- SonicWall sends IT administrators an email alerting them to a very serious vulnerability in its firewalls
- The bug is “susceptible to actual exploitation,” the report said
- A patch is available, as well as some mitigation measures
SonicWall recently addressed a very serious vulnerability in its firewalls that is “susceptible to actual exploitation.” The company has since started notifying IT administrators, urging them to immediately adopt the solution and secure their endpoints.
Quoting a few Reddit users SonicWall contacted: BleepingComputer said the vulnerability is an authentication bypass in SSL VPN and SSH management, tracked as CVE-2024-53704.
It has a severity score of 8.2 (high) and affects multiple generation six and seven firewalls powered by SonicOS 6.5.4.15-117n and older and 7.0.1-5161 and older.
Three more flaws
“We have identified a high (CVE Score 8.2) firewall vulnerability that is susceptible to actual exploitation by customers with SSL VPN or SSH management enabled and that should be immediately addressed by upgrading to the latest firmware, which will be available on the Internet tomorrow to be posted, Jan 7th 2025,” SonicWall apparently said in the email.

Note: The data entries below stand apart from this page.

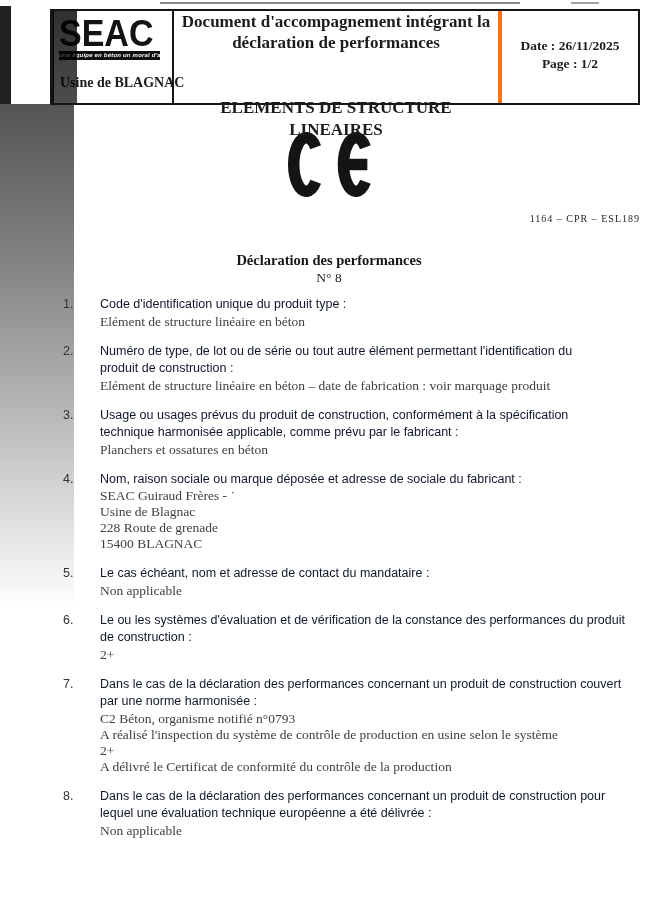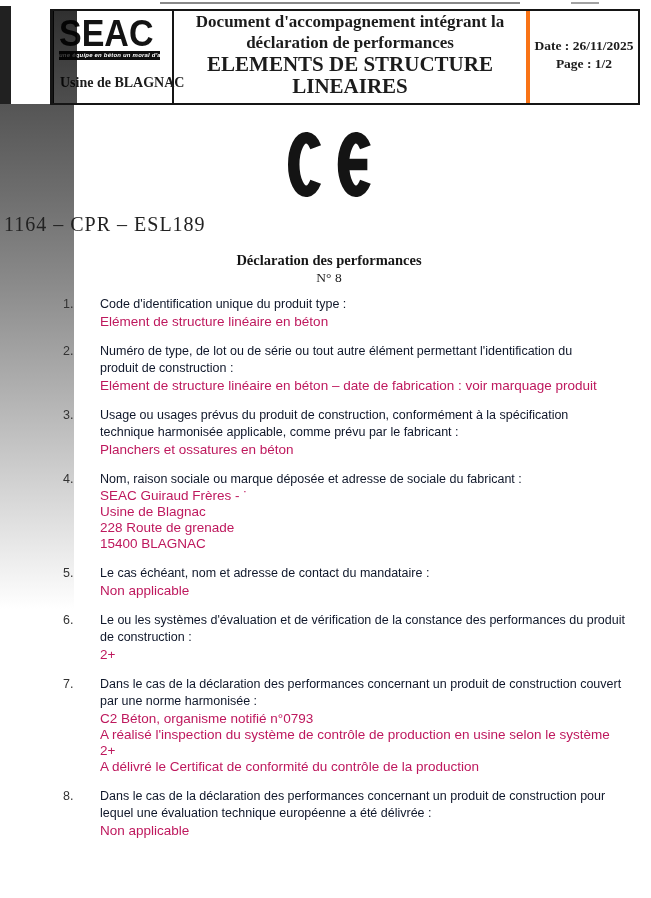"Date : 26/11/2025" .cell-meta { width: 108px -> 136px }
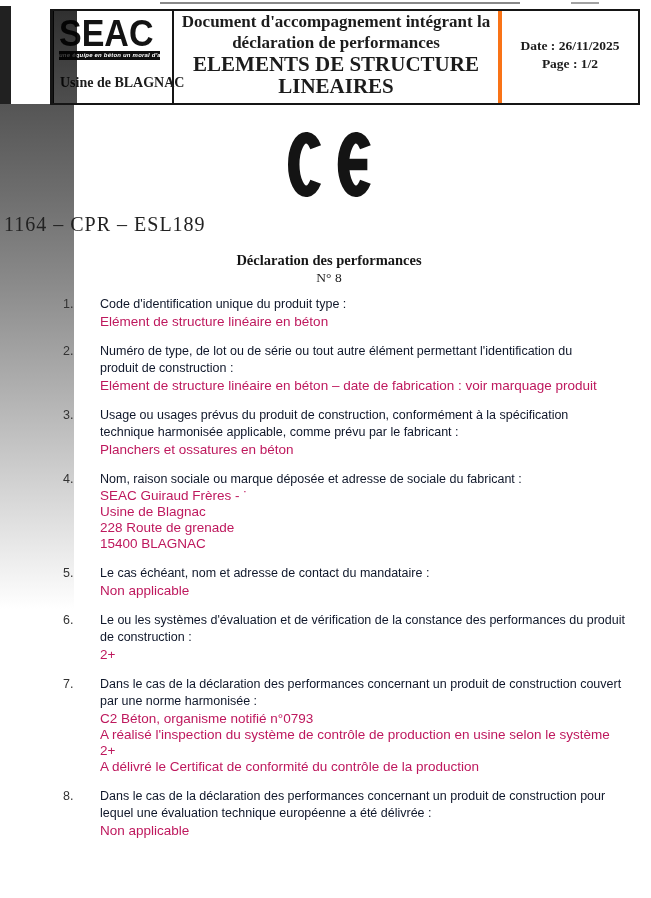"ELEMENTS DE STRUCTURE LINEAIRES" .title-l3 { font-size: 21px -> 17px; margin-top: none -> 44px }
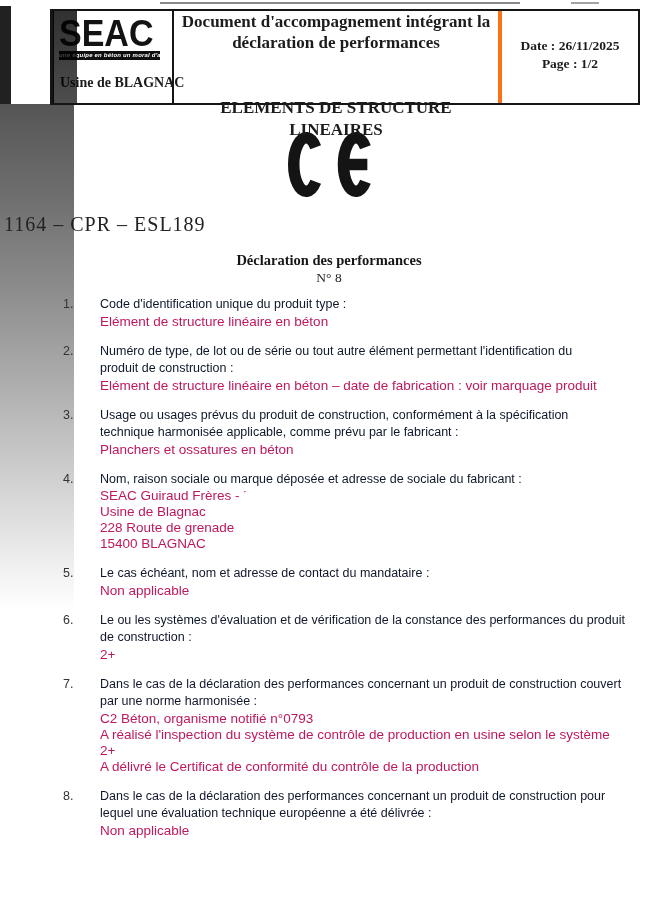"1164 – CPR – ESL189" .ce-code { font-size: 20px -> 10px; left: 4px -> 12px; text-align: left -> right }
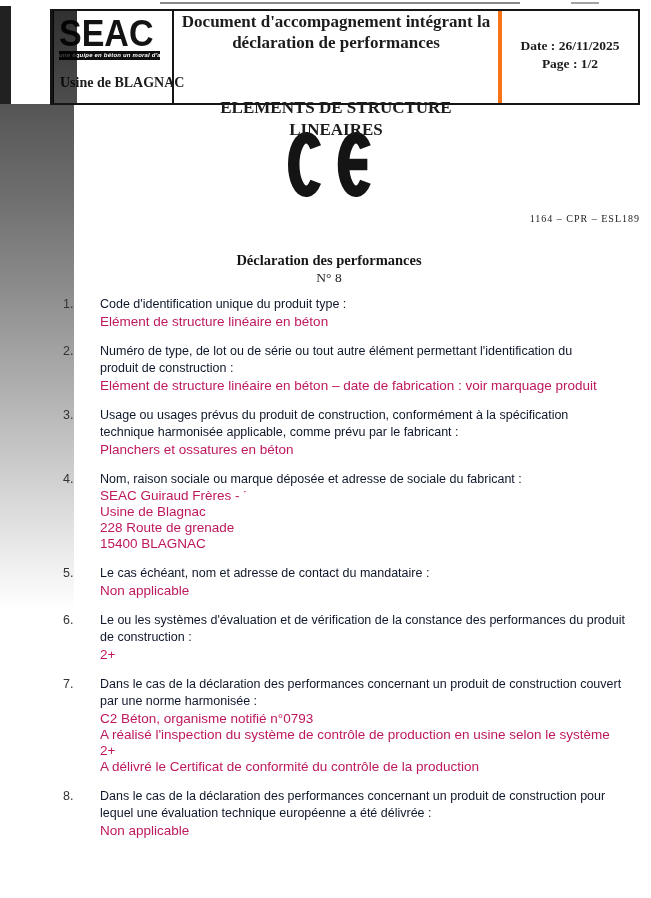"Elément de structure linéaire en" .a-line { color: #be185d -> #404040; font-family: Liberation Sans, sans-serif -> Liberation Serif, serif }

“The same firmware upgrade includes fixes for additional, less critical vulnerabilities.”
For those using Gen 6 or 6.5 hardware firewalls, SonicOS 6.5.5.1-6n or newer is the firmware to update to, while Gen 6/6.5 NSv firewalls should look for SonicOS 6.5.4.v-21s-RC2457 or newer. Finally, TZ80 users will need at least SonicOS 8.0.0-8037.
In the same patch, the company fixed three additional flaws (CVE-2024-40762, CVE-2024-53705, and CVE-2024-53706), which allow authentication bypass, remote code execution, and more.
Those who cannot immediately install the patch should at least apply the measures that SonicWall suggests in the safety adviceincluding restricting access to trusted resources or disabling SSLVPN access from the Internet.
To minimize the potential impact of an SSH vulnerability, SonicWall suggests also limiting firewall management to trusted sources, and disabling SSH firewall management from the Internet.